Vivantes légendes

Charles DE COSTER, Légendes flamandes, Impressions nouvelles, coll. « Espace Nord », 2017, 256 p., 9 €, ISBN : 978-2875681447

de coster legendes flamandes.pngElles sont quatre, les Légendes flamandes publiées en 1858 par Charles De Coster, qui en attendait mieux qu’un succès d’estime ; rééditées dans une version remaniée en 1861.

C’est sur ce dernier texte que se fonde l’édition critique établie par Joseph Hanse en 1990, qui reparaît pour l’essentiel aujourd’hui, sous l’égide de Jean-Marie Klinkenberg, dans la collection Espace Nord.

Quatre légendes, au langage original, coloré, archaïsant, mais qu’on a tôt fait d’apprivoiser.
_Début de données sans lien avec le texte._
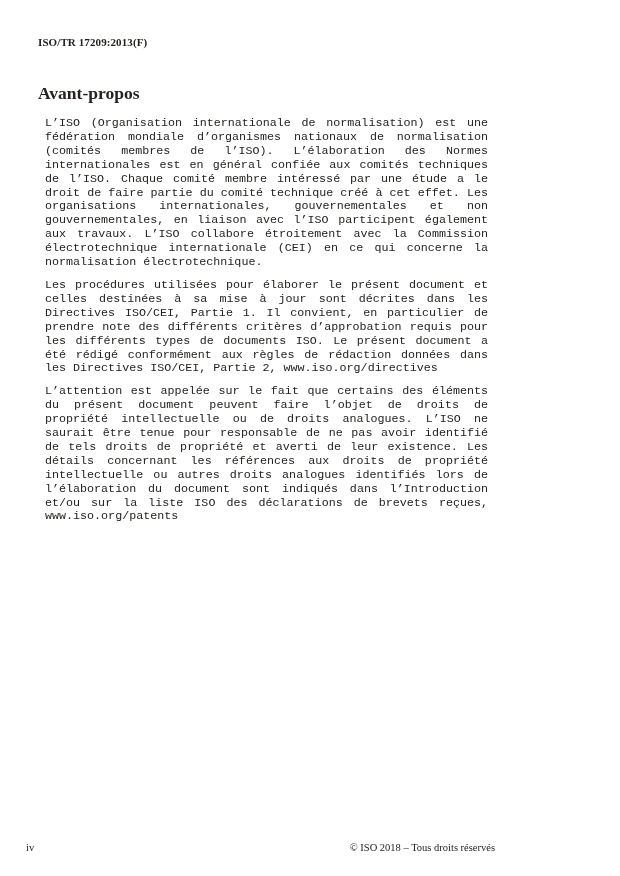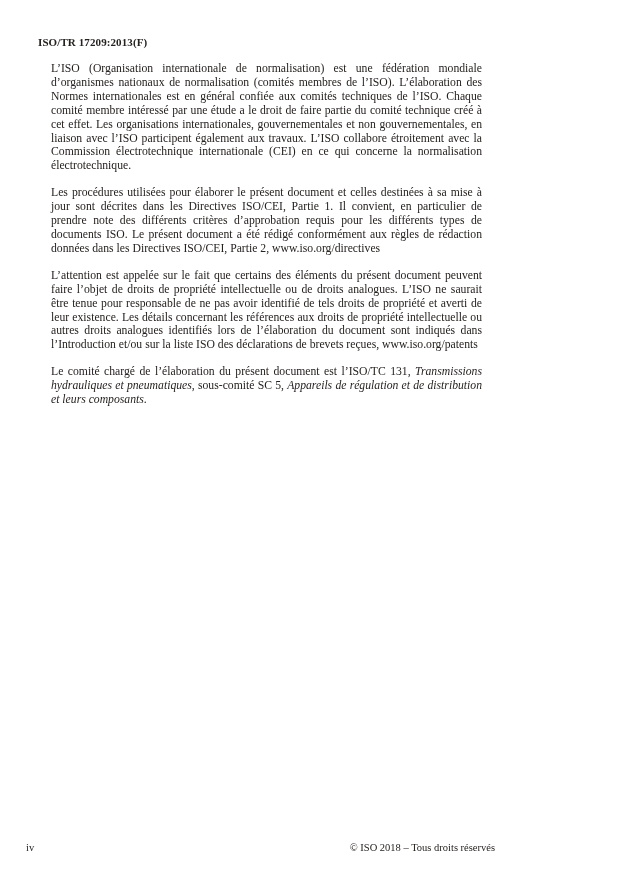"Avant-propos" h1.section-title { html: none -> <h1>Avant-propos</h1> }
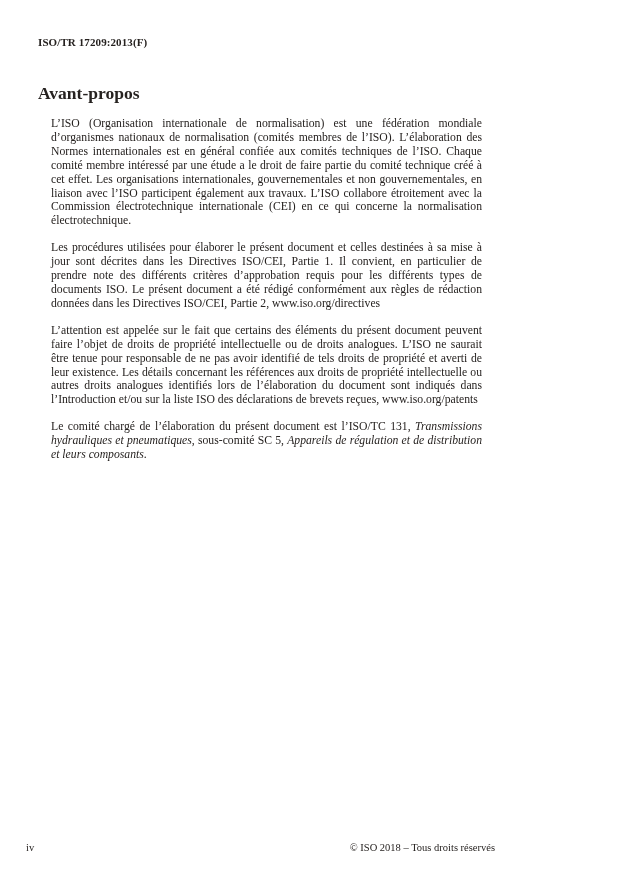"L’ISO (Organisation internationale de" .doc-body p.para { font-family: none -> Liberation Mono, monospace; margin: 13px -> 7px }
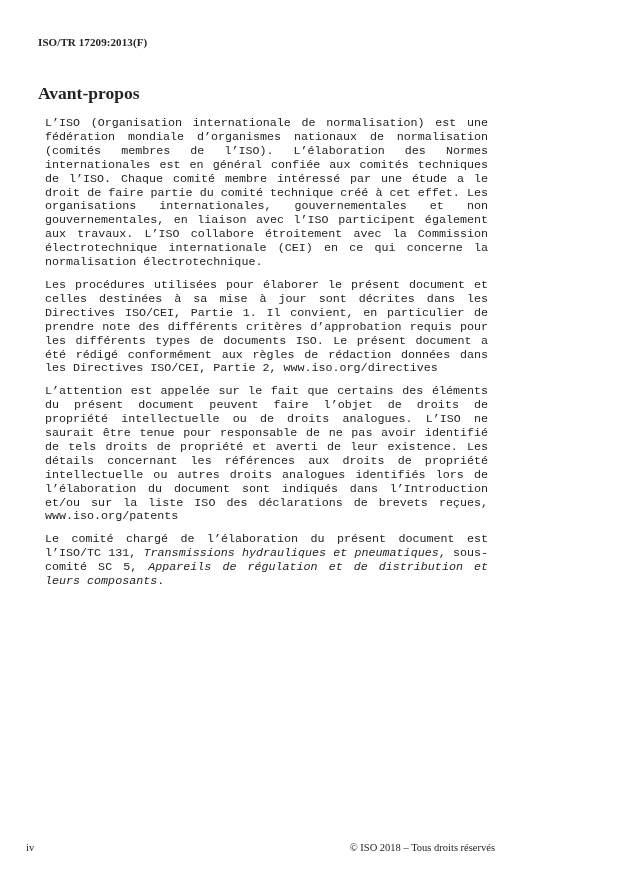"Le comité chargé de l’élaboration" p.para { html: <p><span>Le comité chargé de l’élaboration du présent document est l’ISO/TC 131, </span><i>Transmissions hydrauliques et pneumatiques</i><span>, sous-comité SC 5, </span><i>Appareils de régulation et de distribution et leurs composants</i><span>.</span></p> -> none }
Aux personnages bien sculptés, dont le plus célèbre n’est autre que Sire Halewyn, le Méchant, qui se proclamait l’Invincible, séducteur impitoyable de tendres vierges, qu’osa défier – et sut vaincre – l’intrépide Magtelt.

La vaillance des femmes est aussi mise à l’honneur dans Les Frères de la Bonne Trogne,

qui raconte comment les commères d’Uccle prirent une nuit la place – et les arcs – de leurs maris, dormant d’un sommeil de plomb pour avoir trop « chopiné », le diable s’en mêlant de surcroît, et mirent en déroute une troupe de bandits venus piller leur commune. Un exploit dont le Duc voulut garder mémoire. « Ainsi fut instituée la confrérie des femmes-archers d’Uccle, lesquelles tirent de l’arc comme hommes à chaque dimanche sous la protection de Madame la Vierge.»

On rencontre plus loin Blanche, Claire et Candide, trois nobles pucelles aux noms transparents, qui ont « voué à Dieu leur fleur de virginité », au désespoir de leurs amoureux, et, « par ordre céleste », partent à l’aventure. Leur voyage s’arrêtera au village de Haeckendover, dans le duché de Brabant, où elles réaliseront leur rêve de faire bâtir une église.

Le conte le plus captivant, plein de rebondissements, est peut-être Smetse Smee, forgeron en sa bonne ville de Gand, qui nous est ainsi présenté : « Il était bien expert en son métier, riche en graisse, et de trogne tant joyeuse que les plus mélancholiques s’ébaudissaient rien qu’à le voir en sa forge, trotter menu sus ses courtes jambes, le nez au vent, la panse en l’air, veillant à tout ». Ruiné par un concurrent, sur le point de se jeter à l’eau, Smetse est approché par le diable et noue témérairement un pacte avec lui. Mais, aux échéances fatidiques, il montre un art consommé de duper les émissaires de Satan. Après son trépas encore, le brave forgeron se révèlera ingénieux, aux portes du Paradis…!

Dans sa très dense postface, Jean-Marie Klinkenberg expose l’intérêt de ces Légendes flamandes. Elles constituent un laboratoire : « celui où l’auteur va mettre au point les techniques littéraires qui feront de l’Ulenspiegel l’œuvre unique que l’histoire salue ».

Puisant leurs sources dans des récits anciens, s’inspirant de l’histoire, du folklore, touchant également à des thèmes mythiques, ces légendes valent d’être redécouvertes.